De son vrai titre Kajaki, the true story, est une sorte d’ovni anglais assez improbable. Pourquoi fait-il partie de ce dossier ? Offre-t-il un regard historique neuf et décisif sur le conflit ? En vérité Kajaki offre autre chose, une expérience complètement singulière. Seul le film de Kevin Reynolds offre une expérience similaire : vivre, au ras du sol, la tension de la mort invisible et implacable de combats qui n’ont rien de glorieux.

 

À la guerre, le plus souvent, on s’ennuie

 

En terrain miné commence de façon très classique : un camp, une nouvelle recrue, des hommes qui s’ennuient, un pas que l’on maudit, des combats lointains, à peine perceptibles. Nous sommes à la limite de l’ennui lorsque, dans une fulgurance de mise en scène, tout bascule.

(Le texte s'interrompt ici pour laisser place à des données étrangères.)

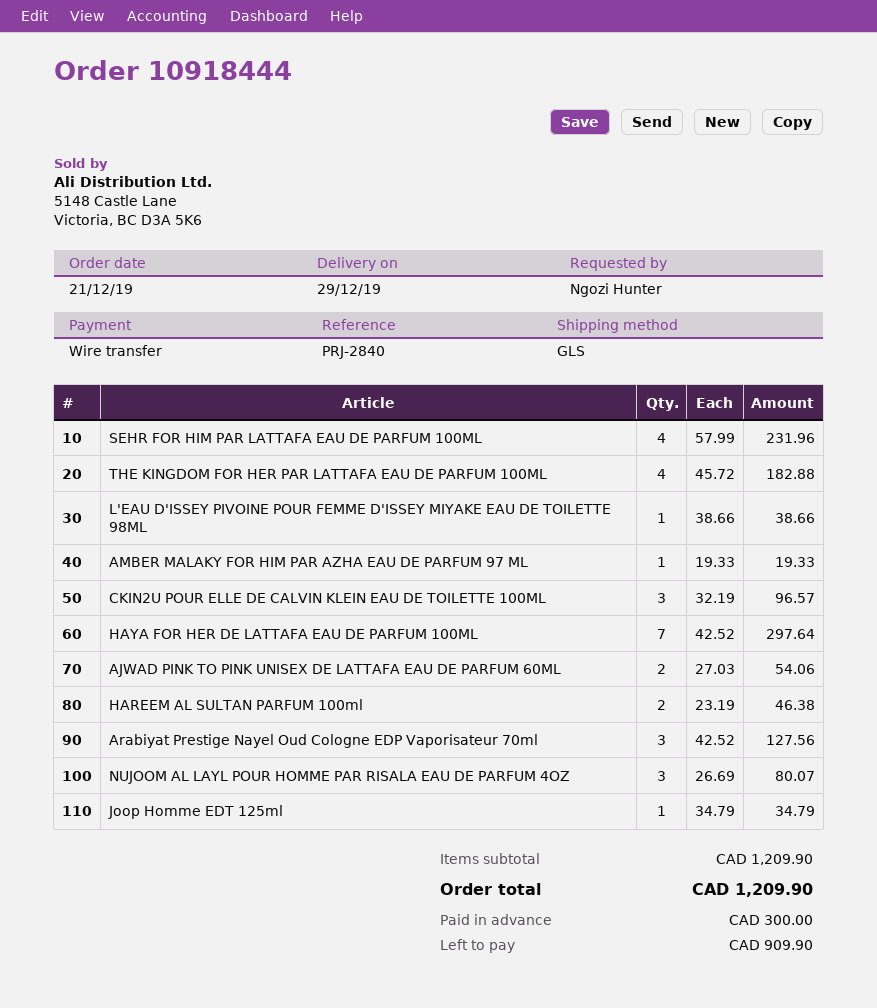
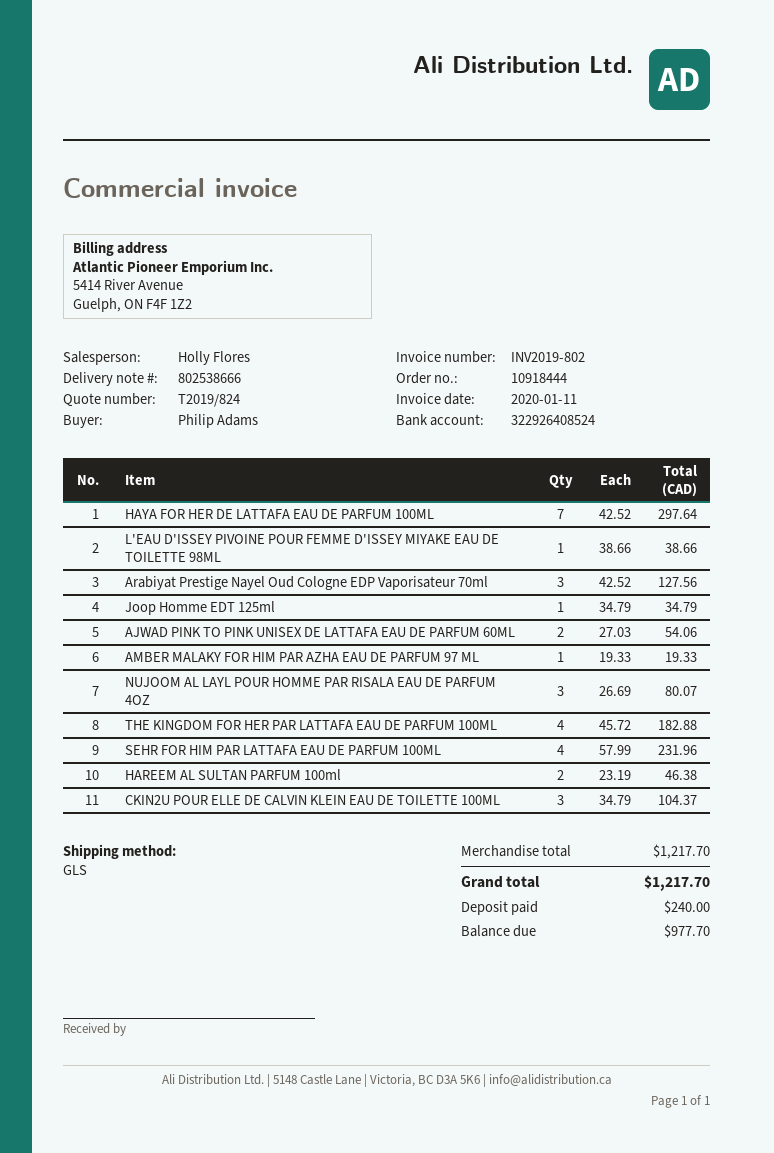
ordered by: Ngozi Hunter -> Philip Adams
CKIN2U POUR ELLE DE CALVIN KLEIN EAU DE TOILETTE 100ML: 3 x 32.19 = 96.57 -> 3 x 34.79 = 104.37
subtotal: 1209.90 -> 1217.70
total: 1209.90 -> 1217.70
deposit: 300.00 -> 240.00
balance: 909.90 -> 977.70

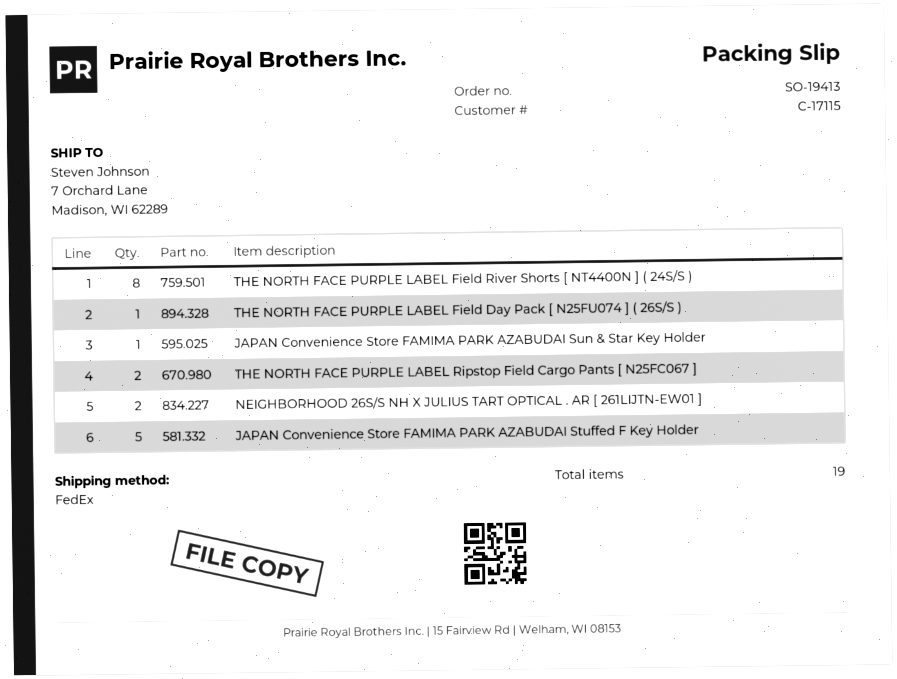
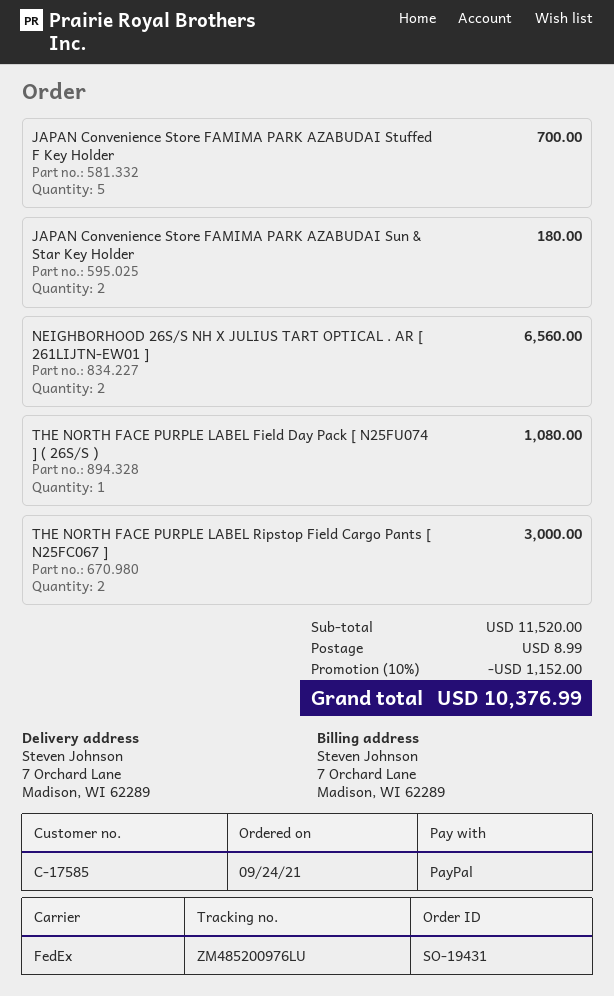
order number: SO-19413 -> SO-19431
customer number: C-17115 -> C-17585
THE NORTH FACE PURPLE LABEL Field River Shorts [ NT4400N ] ( 24S/S ): 8 -> none
JAPAN Convenience Store FAMIMA PARK AZABUDAI Sun & Star Key Holder: 1 -> 2

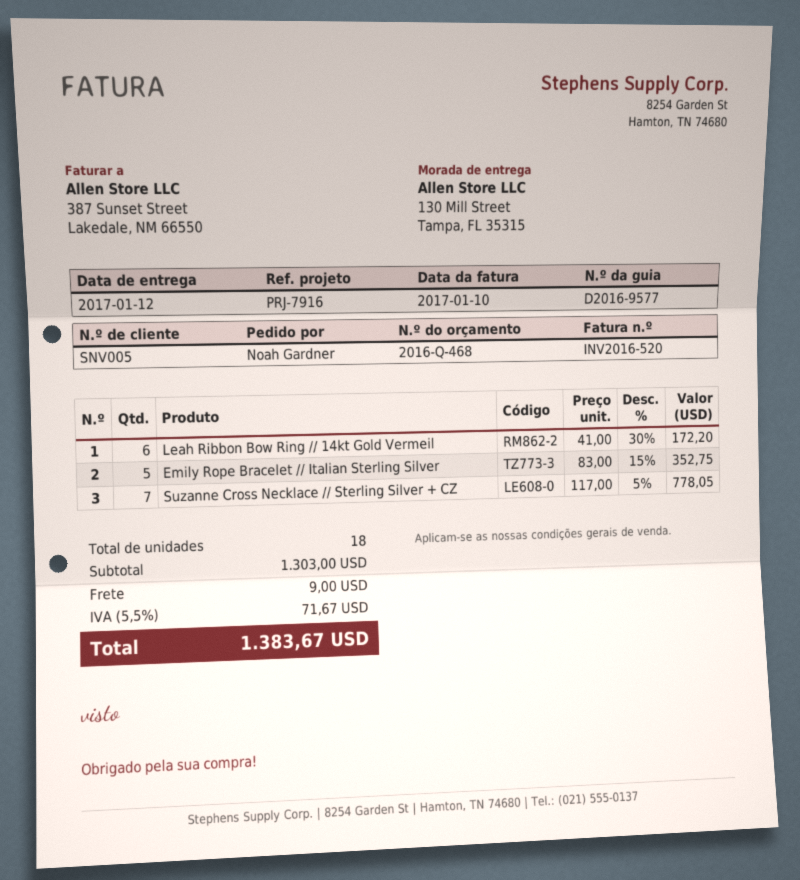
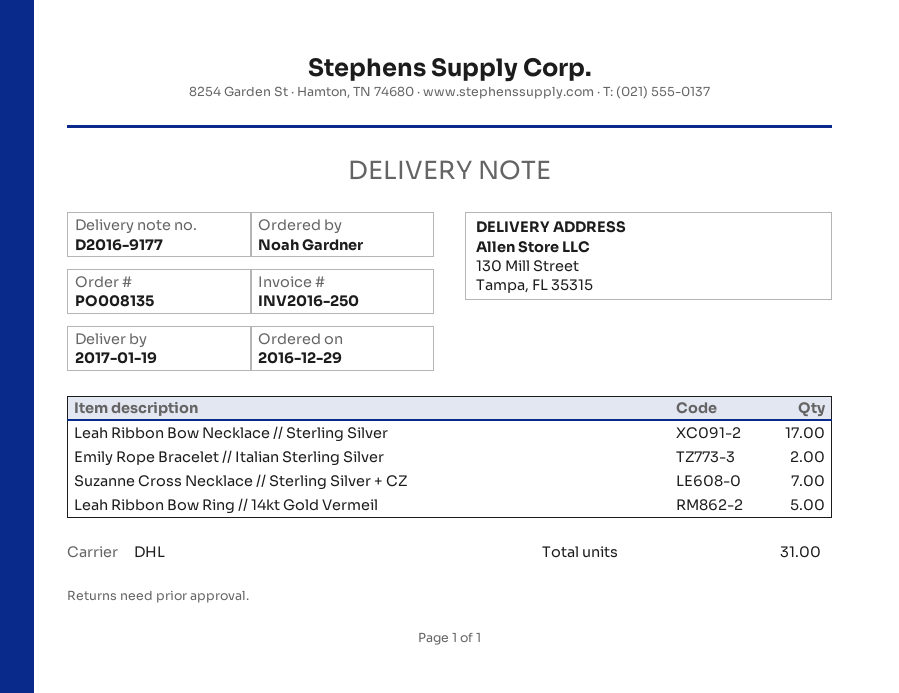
delivery note number: D2016-9577 -> D2016-9177
delivery date: 2017-01-12 -> 2017-01-19
invoice number: INV2016-520 -> INV2016-250
Leah Ribbon Bow Ring // 14kt Gold Vermeil: 6 -> 5
Emily Rope Bracelet // Italian Sterling Silver: 5 -> 2
Leah Ribbon Bow Necklace // Sterling Silver: none -> 17
total quantity: 18 -> 31

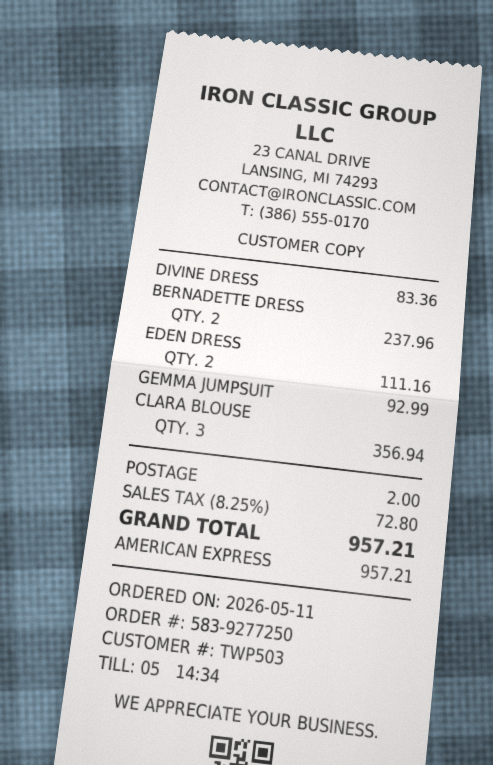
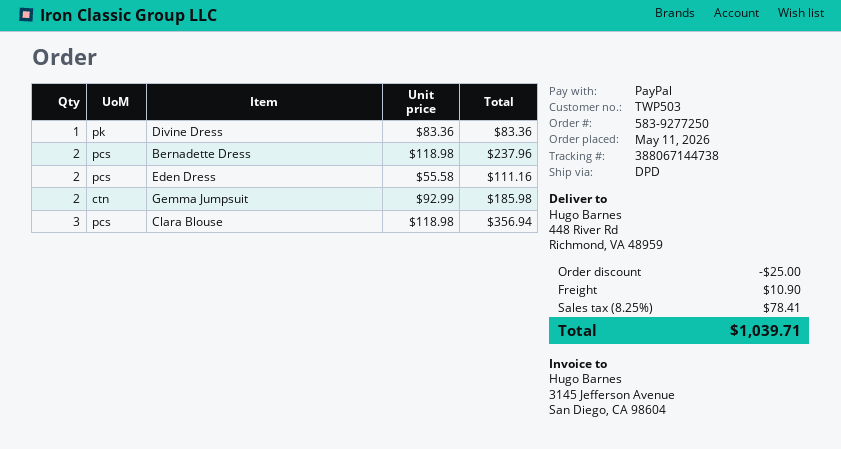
payment method: American Express -> PayPal
GEMMA JUMPSUIT: 1 for 92.99 -> 2 for 185.98
discount: none -> 25.00
shipping: 2.00 -> 10.90
tax: 8.25% = 72.80 -> 8.25% = 78.41
total: 957.21 -> 1039.71

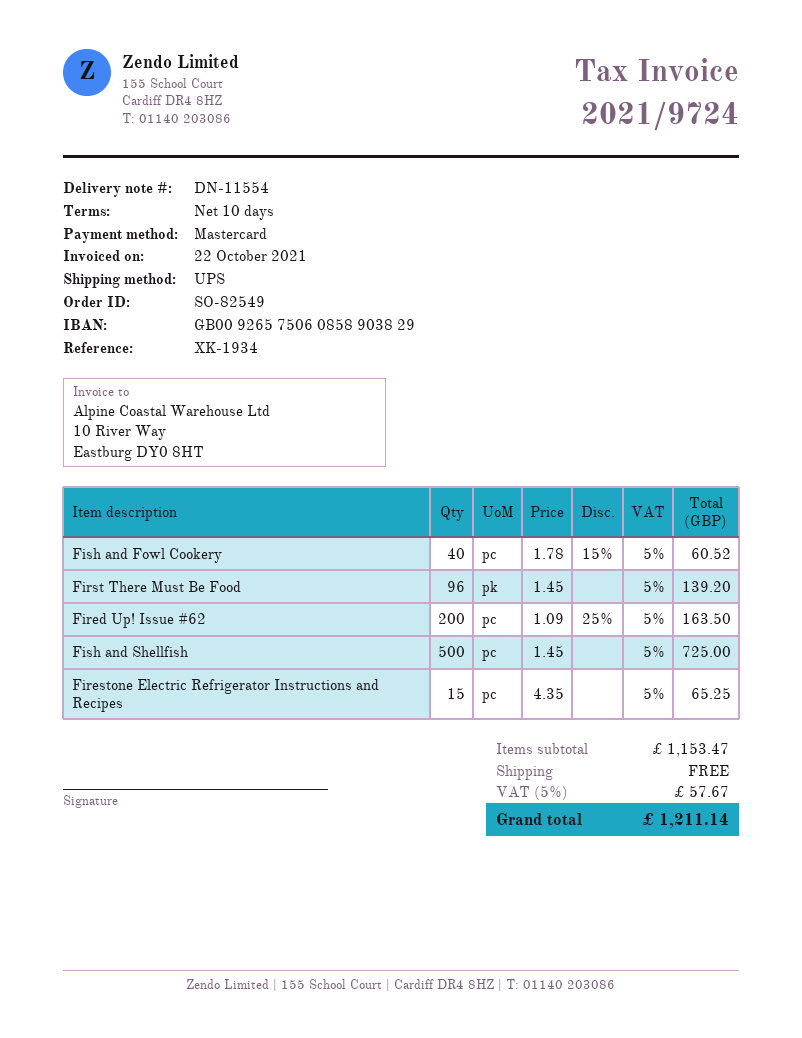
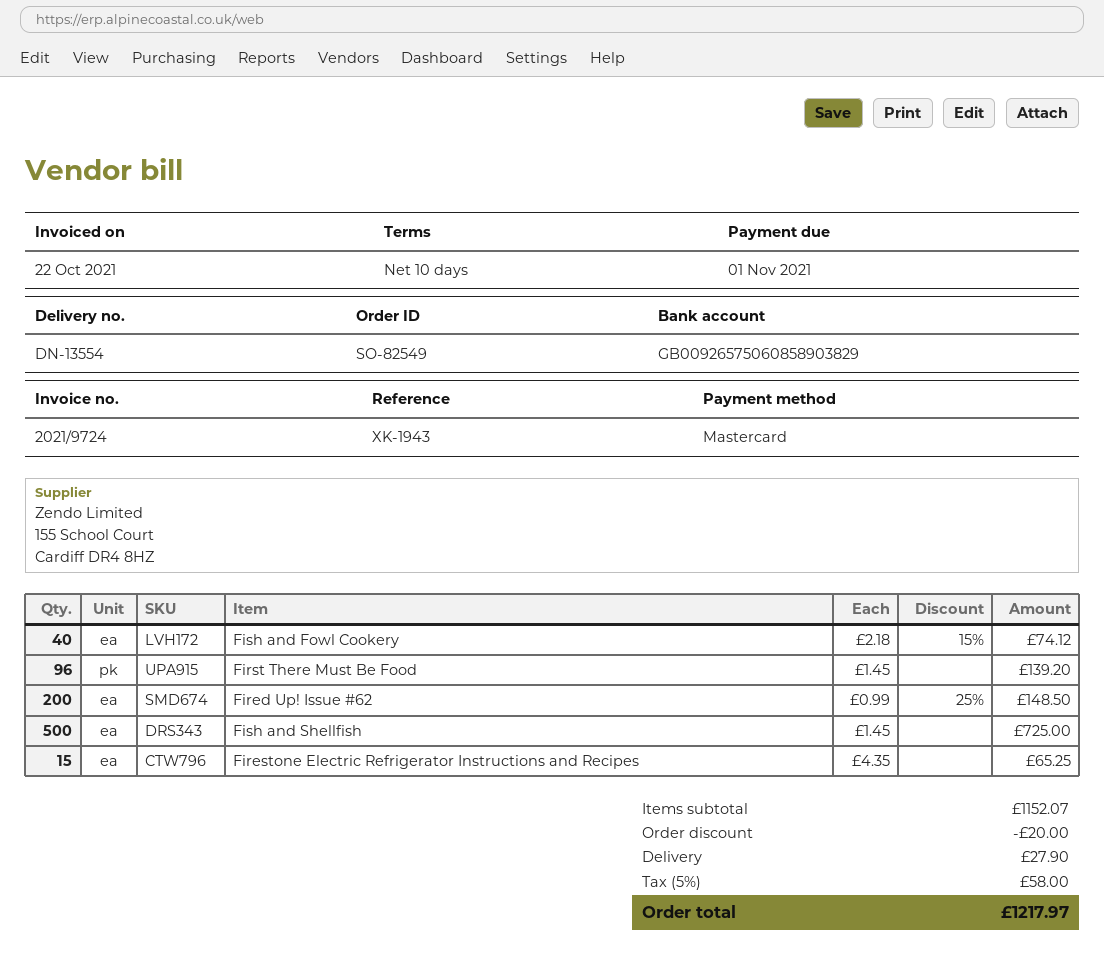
delivery note number: DN-11554 -> DN-13554
reference: XK-1934 -> XK-1943
Fish and Fowl Cookery: 40 x 1.78 - 15% = 60.52 -> 40 x 2.18 - 15% = 74.12
Fired Up! Issue #62: 200 x 1.09 - 25% = 163.50 -> 200 x 0.99 - 25% = 148.50
subtotal: 1153.47 -> 1152.07
discount: none -> 20.00
shipping: 0.00 -> 27.90
tax: 5% = 57.67 -> 5% = 58.00
total: 1211.14 -> 1217.97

La guerre d’Afghanistan de Paul Katis est une adaptation d’un fait d’arme terrible. Une unité de lieu, une rivière sèche, pour un compte à rebours fatal opposant des corps de soldats à un adversaire implacable. Le danger est là, mais on ne le voit pas. On a le temps de reprendre espoir pour cette troupe que l’on suit avec appréhension, avance d’un centimètre de plus, avant qu’une nouvelle explosion nous écrase contre notre canapé.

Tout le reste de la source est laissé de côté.